● Work to complete: Below are records; count how many of their lines contain the word "none" and give the number alone.

● Front-end code change data:

****************

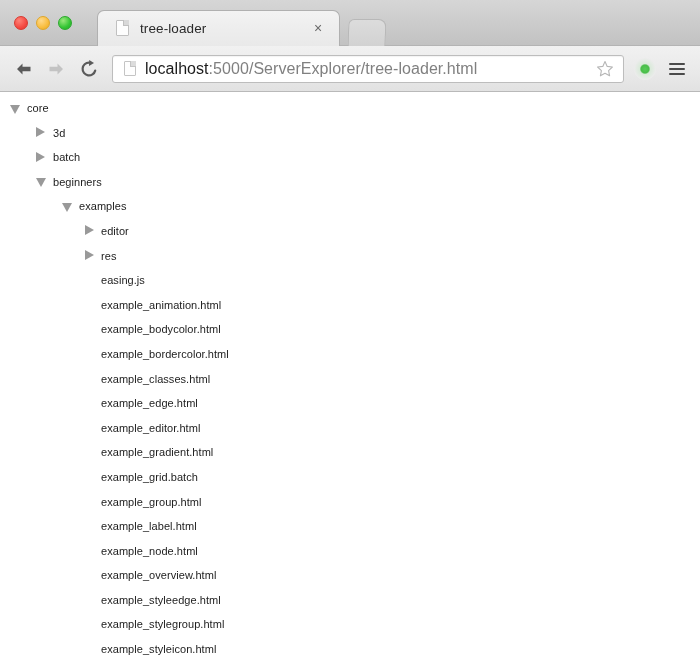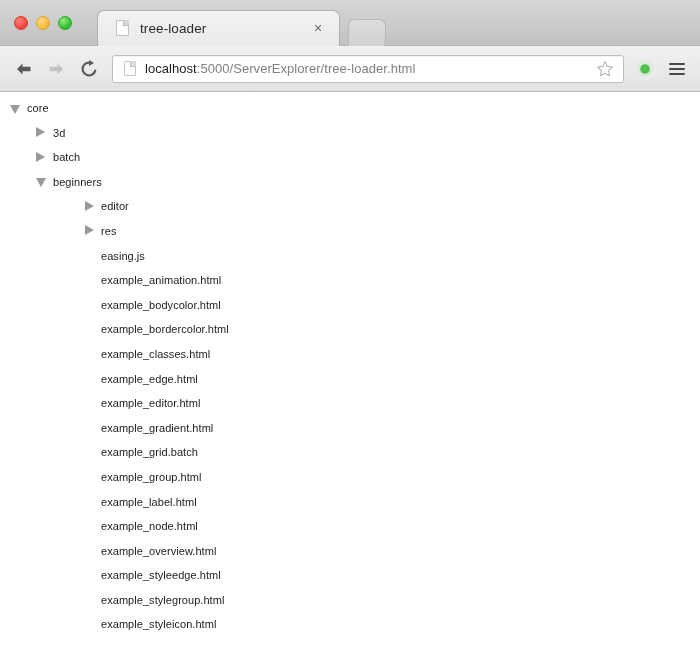--- a/index.html
+++ b/index.html
@@ -200,7 +200,7 @@
     border-bottom: 1px solid #c4c4c4;
   }
   .omnibox-url {
-    font-size: 13px;
+    font-size: 16px;
     color: #808080;
     white-space: nowrap;
     overflow: hidden;

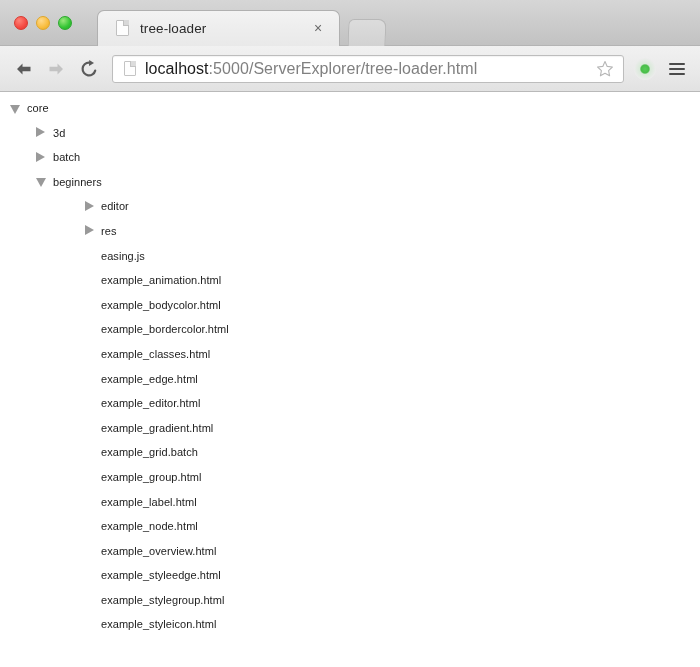--- a/index.html
+++ b/index.html
@@ -391,6 +391,10 @@
           <span class="tree-label" style="left: 53px; color: rgb(28, 28, 28);">beginners</span>
         </div>
         <div class="tree-row">
+          <span class="tree-arrow expanded" style="left: 62px; border-left-color: transparent; border-top-color: rgb(153, 153, 153);"></span>
+          <span class="tree-label" style="left: 79px; color: rgb(28, 28, 28);">examples</span>
+        </div>
+        <div class="tree-row">
           <span class="tree-arrow collapsed" style="left: 85px; border-left-color: rgb(153, 153, 153); border-top-color: transparent;"></span>
           <span class="tree-label" style="left: 101px; color: rgb(28, 28, 28);">editor</span>
         </div>

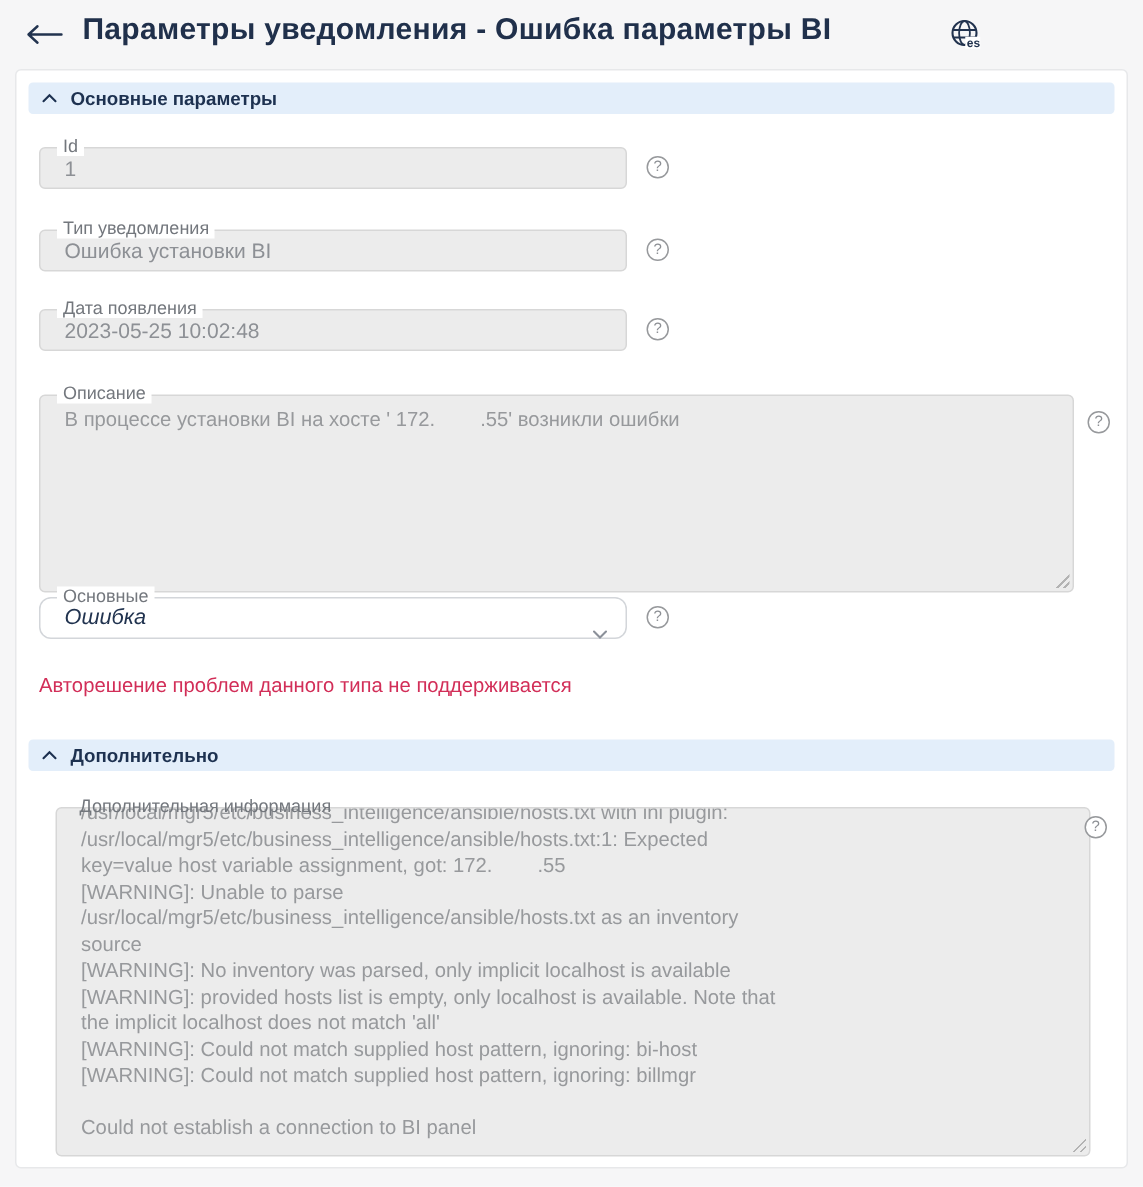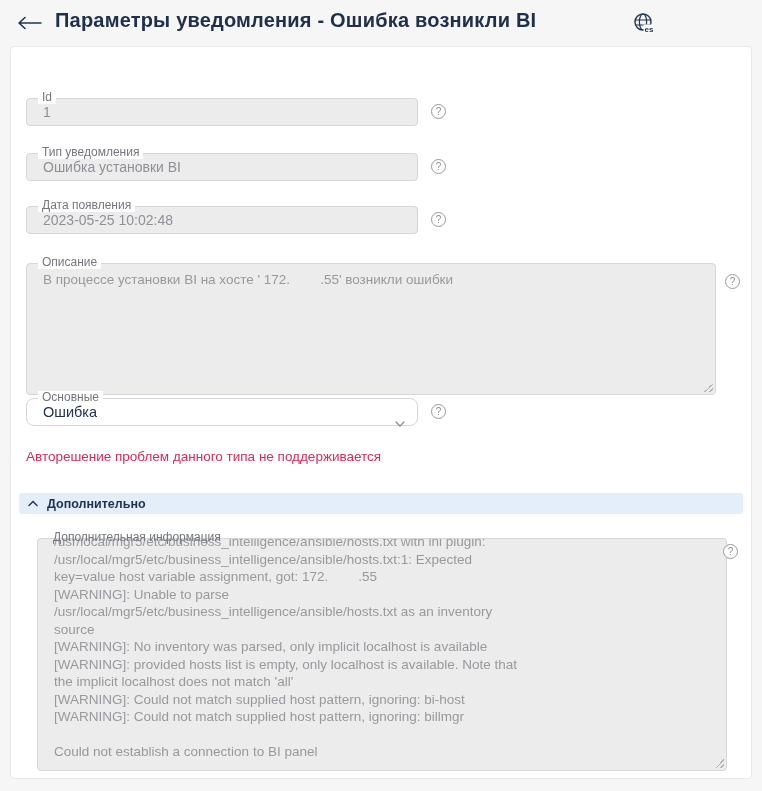--- a/index.html
+++ b/index.html
@@ -78,7 +78,7 @@
         <path d="M25 7 H3 M9 1.5 L3 7 L9 12.5" stroke="#22334f" stroke-width="1.6" fill="none" stroke-linecap="round" stroke-linejoin="round"></path>
       </svg>
     </span>
-    <div class="page-title">Параметры уведомления - Ошибка возникли BI</div>
+    <div class="page-title">Параметры уведомления - Ошибка параметры BI</div>
     <span class="globe-btn">
       <svg width="24" height="24" viewBox="0 0 24 24">
         <circle cx="11" cy="11" r="8" stroke="#22334f" stroke-width="1.4" fill="none"></circle>

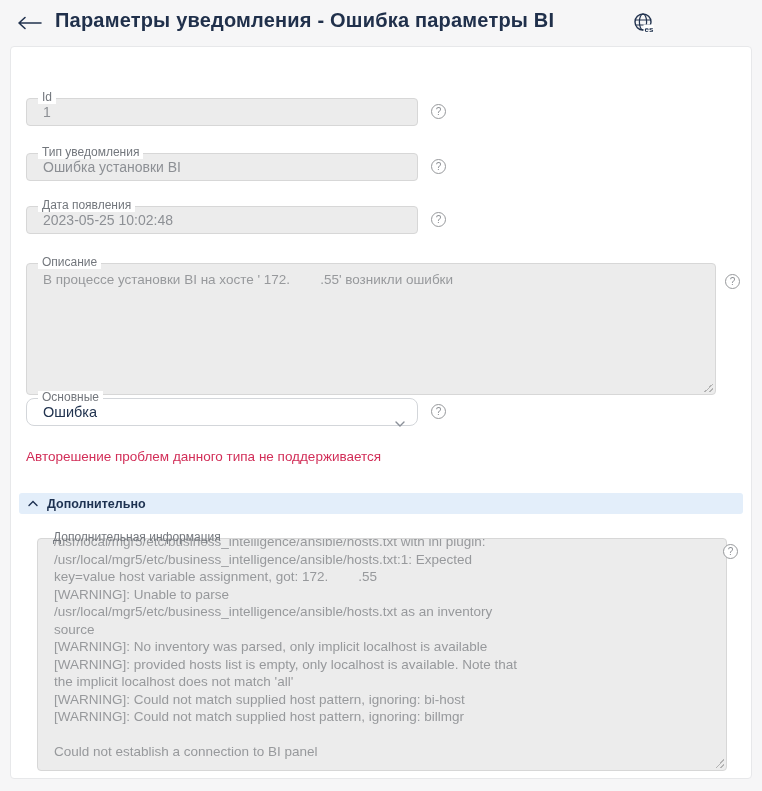--- a/index.html
+++ b/index.html
@@ -92,6 +92,12 @@
 
   <div class="card">
 
+    <div class="sect" id="sect-main">
+      <svg width="10" height="7" viewBox="0 0 10 7">
+        <polyline points="1,5.5 5,1.5 9,5.5" stroke="#1d3150" stroke-width="1.4" fill="none" stroke-linecap="round"></polyline>
+      </svg>
+      <span class="sect-label">Основные параметры</span>
+    </div>
 
     <div class="field" id="f-id">
       <span class="flabel">Id</span>

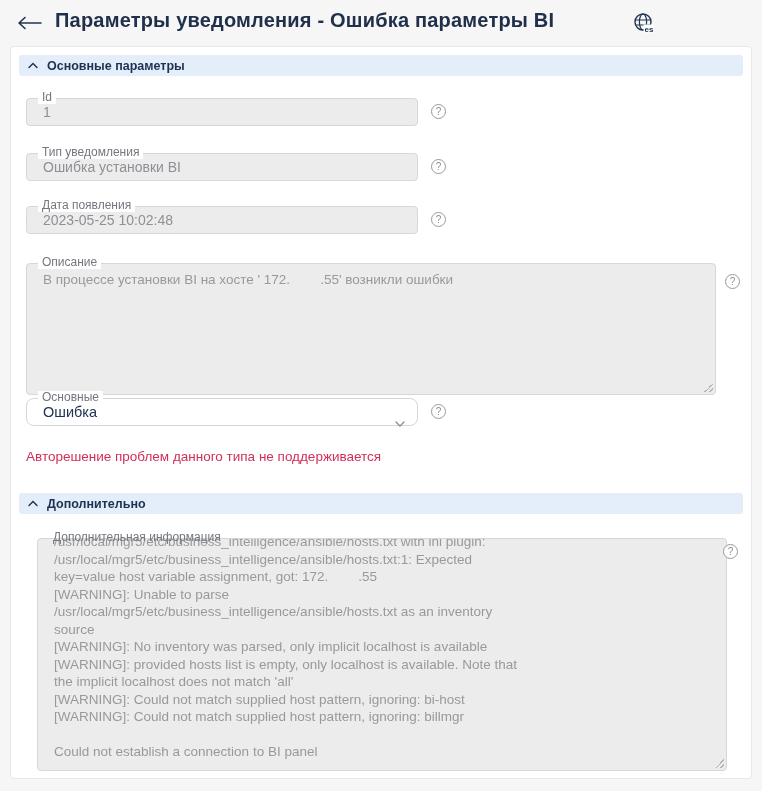--- a/index.html
+++ b/index.html
@@ -37,7 +37,7 @@
 
   .select { position:relative; width:392px; height:28px; background:#fff;
     border:1px solid #d3d6da; border-radius:8px; color:#21334f; font-size:14.5px;
-    line-height:26px; padding:0 30px 0 16px; cursor:pointer; }
+    line-height:26px; padding:0 30px 0 16px; cursor:pointer;font-style:italic; }
   .select .chev { position:absolute; right:12px; top:10px; }
 
   .ta { position:relative; background:#ececec; border:1px solid #d7d7d7;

****************

● Output for this exercise: 3